Authors: Stephenson, Diane | Badawy, Reham | Mathur, Soania | Tome, Maria | Rochester, Lynn
The burden of Parkinson’s disease (PD) continues to grow at an unsustainable pace particularly given that it now represents the fastest growing brain disease. Despite seminal discoveries in genetics and pathogenesis, people living with PD oftentimes wait years to obtain an accurate diagnosis and have no way to know their own prognostic fate once they do learn they have the disease. Currently, there is no objective biomarker to measure the onset, progression, and severity of PD along the disease continuum. Without such tools, the effectiveness of any given treatment, experimental or conventional cannot be measured. Such tools are urgently needed
…now more than ever given the rich number of new candidate therapies in the pipeline. Over the last decade, millions of dollars have been directed to identify biomarkers to inform progression of PD typically using molecular, fluid or imaging modalities. These efforts have produced novel insights in our understanding of PD including mechanistic targets, disease subtypes and imaging biomarkers. While we have learned a lot along the way, implementation of robust disease progression biomarkers as tools for quantifying changes in disease status or severity remains elusive. Biomarkers have improved health outcomes and led to accelerated drug approvals in key areas of unmet need such as oncology.
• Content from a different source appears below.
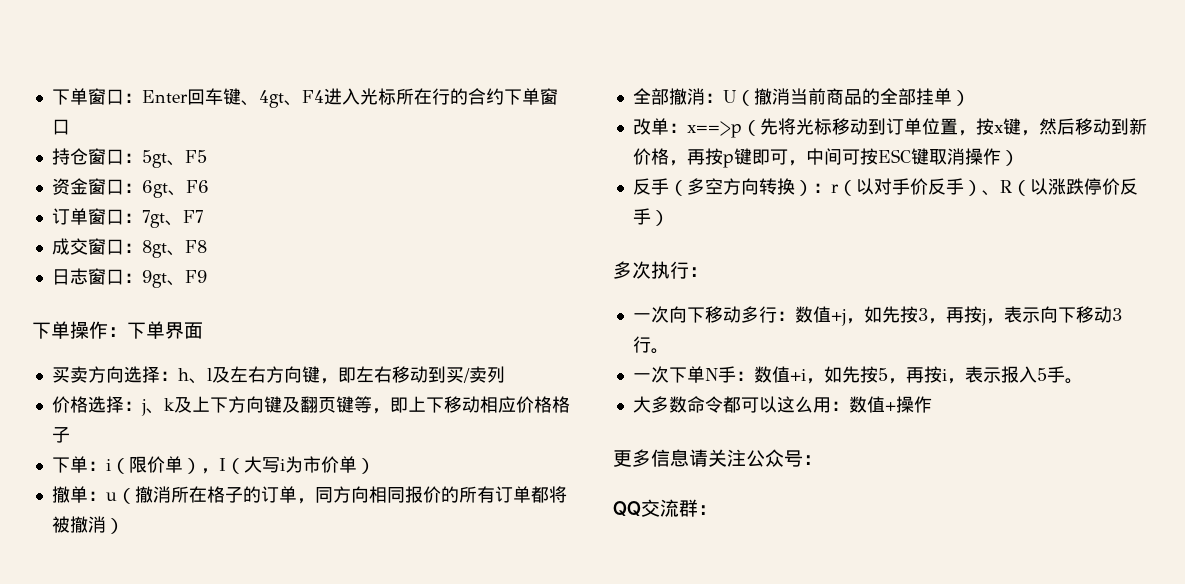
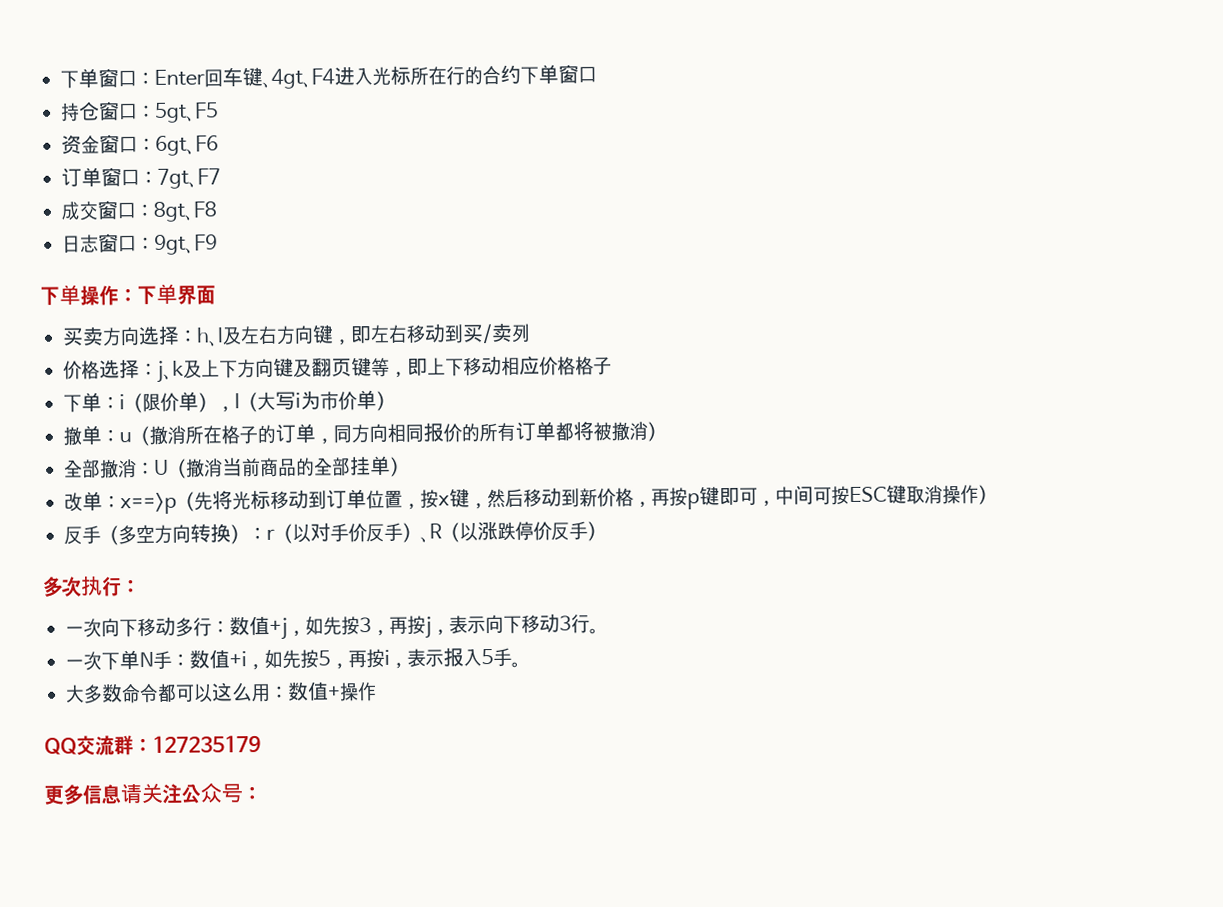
+ QQ交流群：127235179
- QQ交流群：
Quantitative biomarker measures such as HbA1c a standard test for the monitoring of diabetes has impacted patient care and management, both for the healthcare professionals and the patient community. Such advances accelerate opportunities for early intervention including prevention of disease in high-risk individuals. In PD, progression markers are needed at all stages of the disease in order to catalyze drug development—this allows interventions aimed to halt or slow disease progression (very early) but also facilitates symptomatic treatments at moderate stages of the disease. Recently, attention has turned to the role of digital health technologies to complement the traditional modalities as they are relatively low cost, objective and scalable. Success in this endeavor would be transformative for clinical research and therapeutic development. Consequently, significant investment has led to a number of collaborative efforts to identify and validate suitable digital biomarkers of disease progression.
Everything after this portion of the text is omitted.